We can see that the upload method is being called here, which receives the upload request body through the /upload endpoint via the POST method.

@RestController
@RequestMapping("/api/package")
public class PackageController {

    private final SkipperStateMachineService skipperStateMachineService;

    private final PackageService packageService;

    private final PackageMetadataService packageMetadataService;

At the start of the code, we can see that the /upload mapping is part of /api/package, which we can confirm by visiting /api/package/upload:

We can see it informs us that the GET method is not allowed.
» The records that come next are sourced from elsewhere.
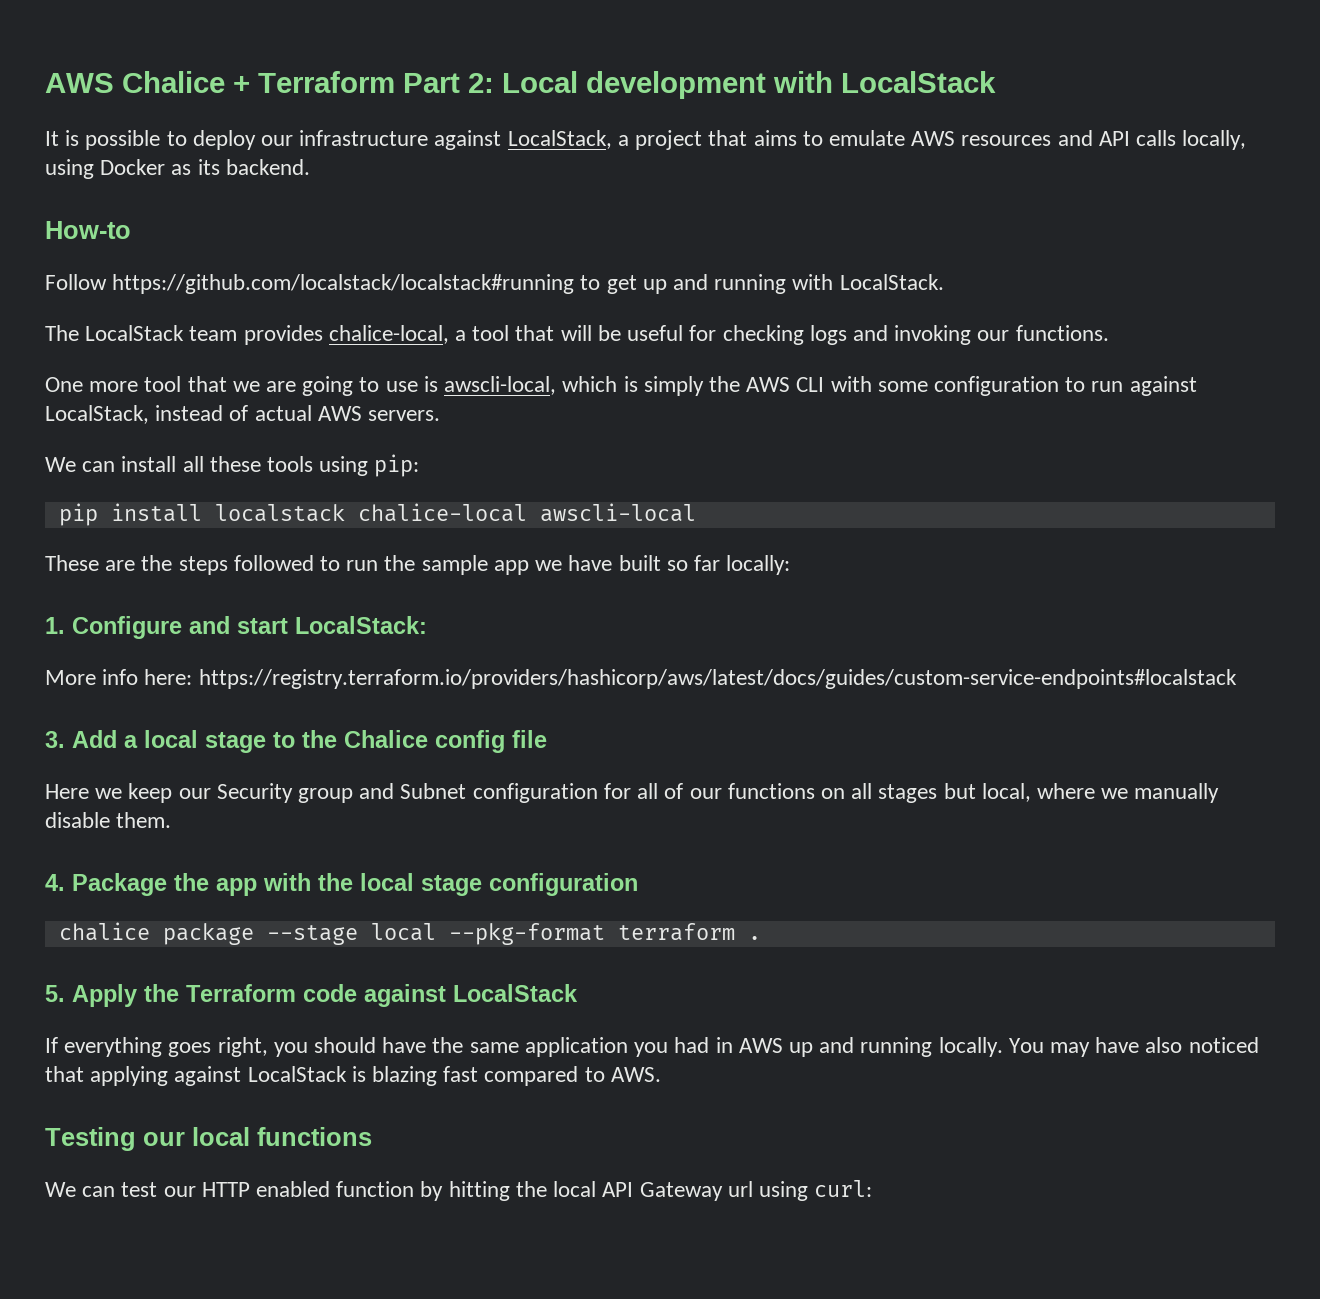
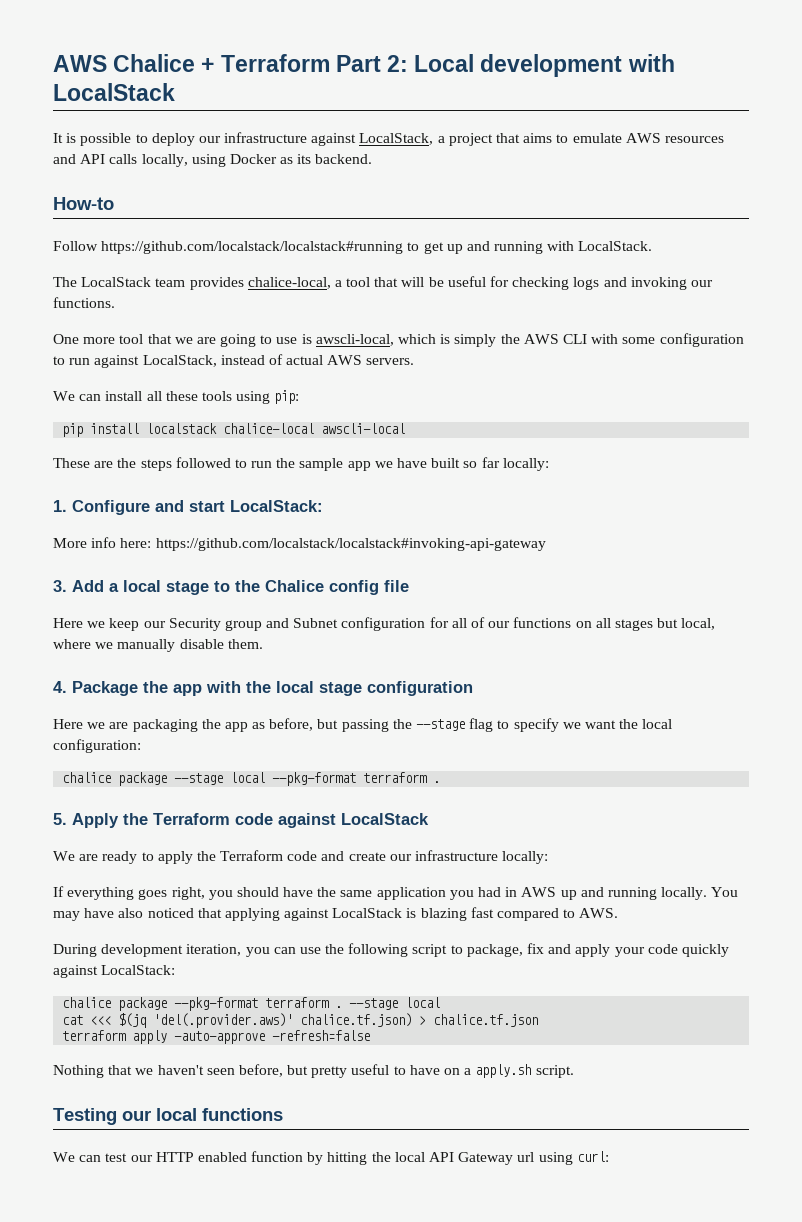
[198,669,1237,689] https://registry.terraform.io/providers/hashicorp/aws/latest/docs/guides/custom-service-endpoints#localstack -> [155,538,546,551] https://github.com/localstack/localstack#invoking-api-gateway
(638, 884) none -> [53,718,673,732] [53,739,141,753] // Here we are packaging the app as before, but passing the --stage flag to specify we want the local configuration:
(578, 993) none -> [53,850,549,864] // We are ready to apply the Terraform code and create our infrastructure locally:
(661, 1074) none -> [53,943,729,957] [53,965,176,978] [62,997,441,1011] [62,1013,539,1028] [62,1030,371,1044] [53,1064,574,1078] // During development iteration, you can use the following script to package, fix and apply your code quickly against LocalStack: // chalice package --pkg-format terraform . --stage local // cat <<< $(jq 'del(.provider.aws)' chalice.tf.json) > chalice.tf.json // terraform apply -auto-approve -refresh=false // Nothing that we haven't seen before, but pretty useful to have on a apply.sh script.

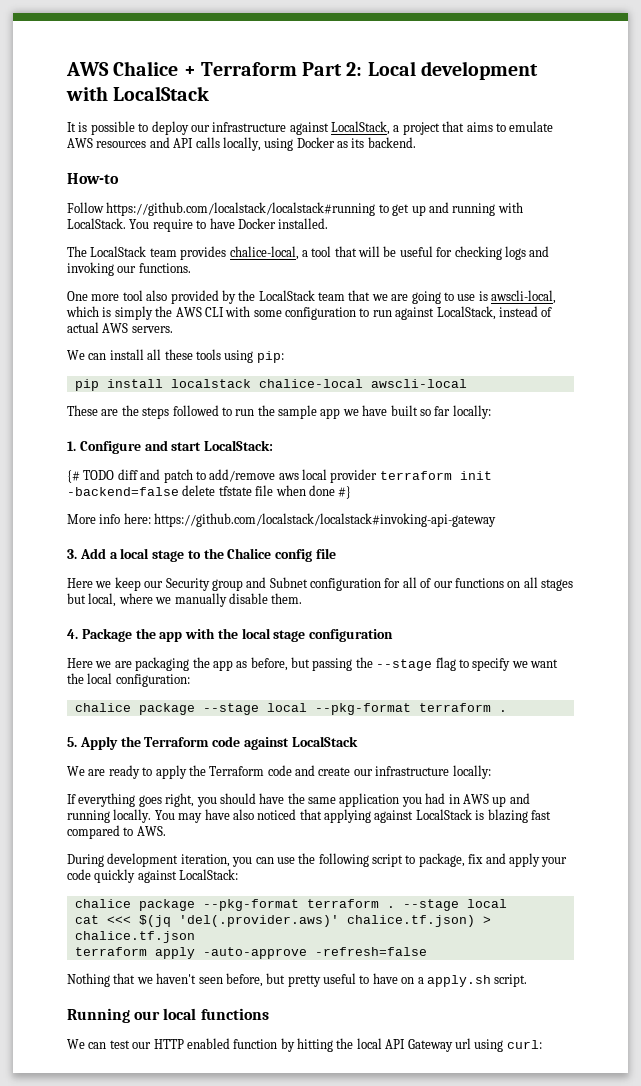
(653, 246) none -> [129,218,329,232] You require to have Docker installed.
(144, 339) none -> [146,290,345,304] also provided by the LocalStack team
(323, 506) none -> [67,469,492,483] [67,485,352,499] // {# TODO diff and patch to add/remove aws local provider terraform init -backend=false delete tfstate file when done #}
[53,1108,117,1125] Testing -> [67,1008,130,1023] Running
Now, let’s analyze the upload() method to understand how the request is being handled and where the issue occurs.

validateUploadRequest(uploadRequest);
Repository localRepositoryToUpload = getRepositoryToUpload(uploadRequest.getRepoName());

The method begins by validating the UploadRequest object through a call to validateUploadRequest(uploadRequest);. and then Repository localRepositoryToUpload = getRepositoryToUpload(uploadRequest.getRepoName());
retrieves the repository where the package will be uploaded. And we can discover the existing repositories through /api/repositories.

Now, If we go to the code where validateUploadRequest() is defined:

validateUploadRequest()

Assert.notNull(uploadRequest.getRepoName(), "Repo name can not be null");
Assert.notNull(uploadRequest.getName(), "Name of package can not be null");
Assert.notNull(uploadRequest.getVersion(), "Version can not be null");

Here, the method begins by checking if the required fields in the UploadRequest are not null. The Assert.notNullmethod is used to check each field. If a field is null. If we go through the get*() methods:

public String getName() {
        return name;
    }

    public void setName(String name) {
        this.name = name;
    }

    public String getRepoName() {
        return repoName;
    }

    public void setRepoName(String repoName) {
        this.repoName = repoName;
    }

    public String getVersion() {
        return version;
    }

We can see that it is returning the values of the parameters, and if we scroll up:

public class UploadRequest {

    private String name;
    private String repoName;
    private String version;
    private String extension;
    private byte[] packageFileAsBytes;

The UploadRequest class contains all the parameters required for the upload operation, including name, repoName, version, extension, and packageFileAsBytes. Next

try {
    Version.valueOf(uploadRequest.getVersion().trim());
}
catch (ParseException e) {
    throw new SkipperException("UploadRequest doesn't have a valid semantic version.  Version = " +
            uploadRequest.getVersion().trim());
}

The validateUploadRequest method validates the version. After that:

Assert.notNull(uploadRequest.getExtension(), "Extension can not be null");
Assert.isTrue(uploadRequest.getExtension().equals("zip"), "Extension must be 'zip', not "
        + uploadRequest.getExtension());

The method then checks that the file extension provided in the UploadRequest is not null and that it matches the expected format, which is “zip”. The method further validates the package file itself by checking that the byte array representing the file is not null and not empty.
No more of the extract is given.